--- Action item ---
Scan the listing below for the word "size", then copy each line that has it.
+++ The records
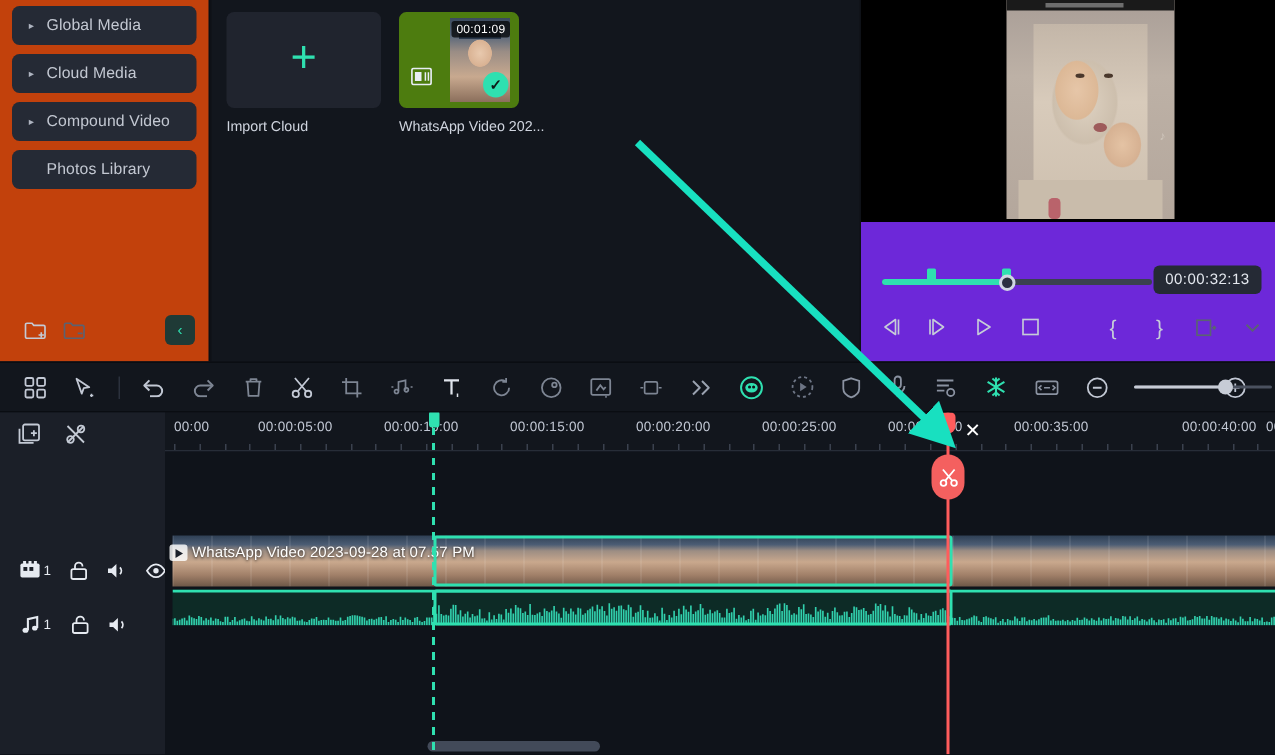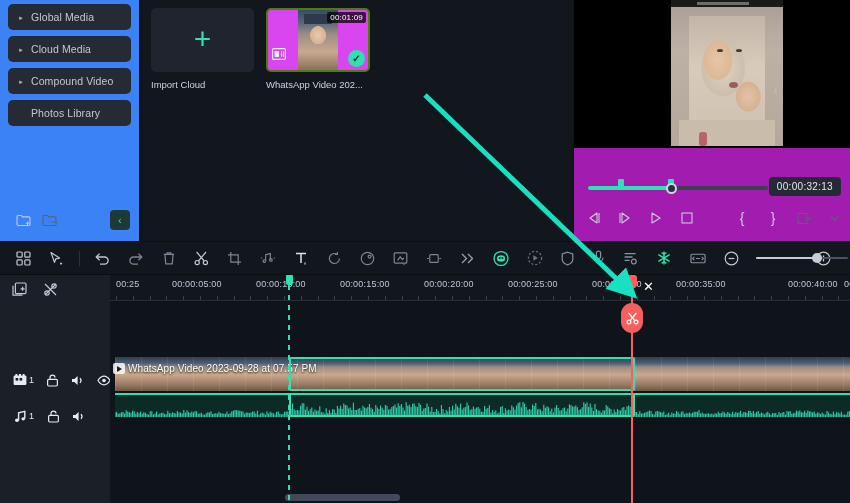--- a/index.html
+++ b/index.html
@@ -17,7 +17,7 @@
   
   .sidebar {
     position:absolute; left:0; top:0; width:140px; height:241px;
-    background:#3b82f6; border-right:1px solid #0b0e13;
+    background:#c2410c; border-right:1px solid #0b0e13;
     padding:4px 8px 0 8px;
   }
   .side-item {

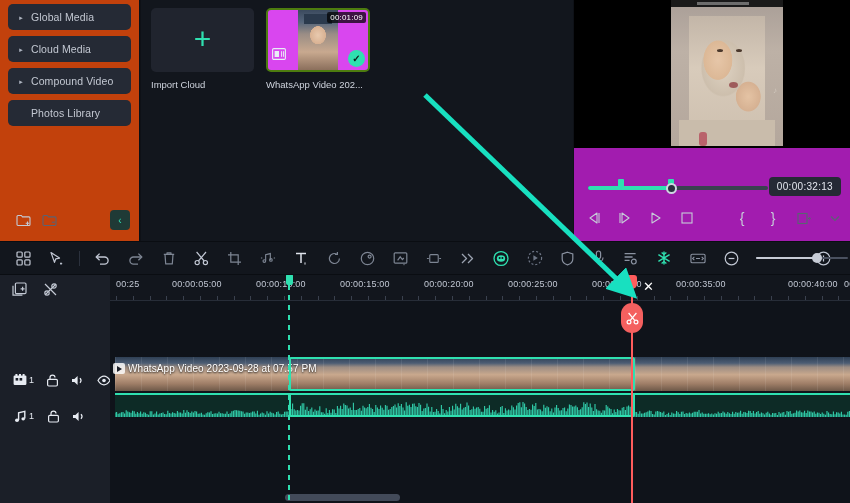--- a/index.html
+++ b/index.html
@@ -55,8 +55,8 @@
   .plus { color:#2fe0b0; font-size:30px; font-weight:300; line-height:1; margin-top:-3px;}
   .media-cap { font-size:9.5px; color:#cfd4de; margin-top:7px; white-space:nowrap; overflow:hidden; }
   .thumb-box {
-    width:104px; height:64px; border-radius:5px; background:#d946ef;
-    border:2px solid #4d7c0f; position:relative; overflow:hidden;
+    width:80px; height:64px; border-radius:5px; background:#4d7c0f;
+    border:4px solid #4d7c0f; position:relative; overflow:hidden;
   }
   .thumb-strip {
     position:absolute; left:30px; top:0; width:40px; height:100%;

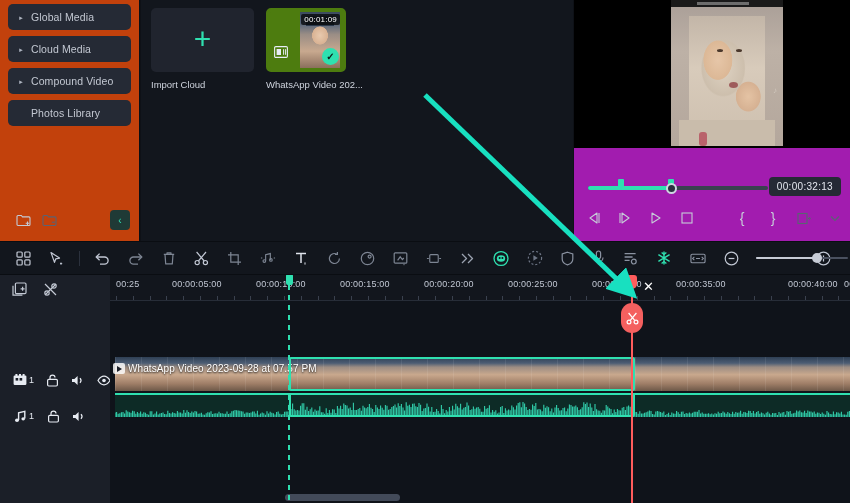--- a/index.html
+++ b/index.html
@@ -102,7 +102,7 @@
   .pv-lip { position:absolute; left:28px; bottom:0; width:8px; height:14px; border-radius:3px; background:#b9636b; }
   .pv-tik { position:absolute; right:6px; top:86px; color:#d8d0c6; font-size:8px; opacity:.75; }
 
-  .pv-bar { position:absolute; left:0; top:148px; width:276px; height:93px; background:#a21caf; }
+  .pv-bar { position:absolute; left:0; top:148px; width:276px; height:93px; background:#6d28d9; }
   .pv-prog-wrap { position:absolute; left:14px; top:38px; width:180px; height:4px; }
   .pv-prog-track { position:absolute; left:0; top:0; width:180px; height:4px; border-radius:2px; background:#3a4150; }
   .pv-prog-fill { position:absolute; left:0; top:0; width:84px; height:4px; border-radius:2px; background:#2fe0b0; }

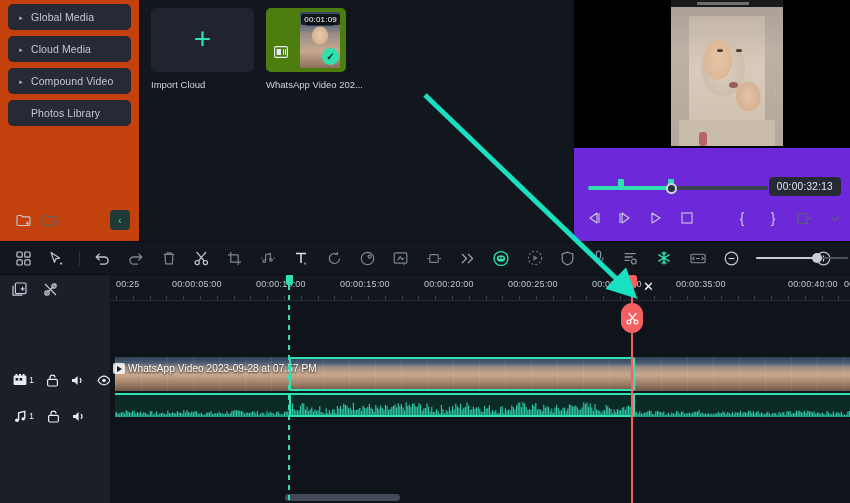--- a/index.html
+++ b/index.html
@@ -592,7 +592,7 @@
     <div class="tl-body">
 
       <div class="ruler">
-        <div class="rtick" style="left:6px;">00:25</div>
+        <div class="rtick" style="left:6px;">00:00</div>
         <div class="rtick" style="left:62px;">00:00:05:00</div>
         <div class="rtick" style="left:146px;">00:00:10:00</div>
         <div class="rtick" style="left:230px;">00:00:15:00</div>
++++++
--- Result of this task ---
   .plus { color:#2fe0b0; font-size:30px; font-weight:300; line-height:1; margin-top:-3px;}
   .media-cap { font-size:9.5px; color:#cfd4de; margin-top:7px; white-space:nowrap; overflow:hidden; }
   .pv-tik { position:absolute; right:6px; top:86px; color:#d8d0c6; font-size:8px; opacity:.75; }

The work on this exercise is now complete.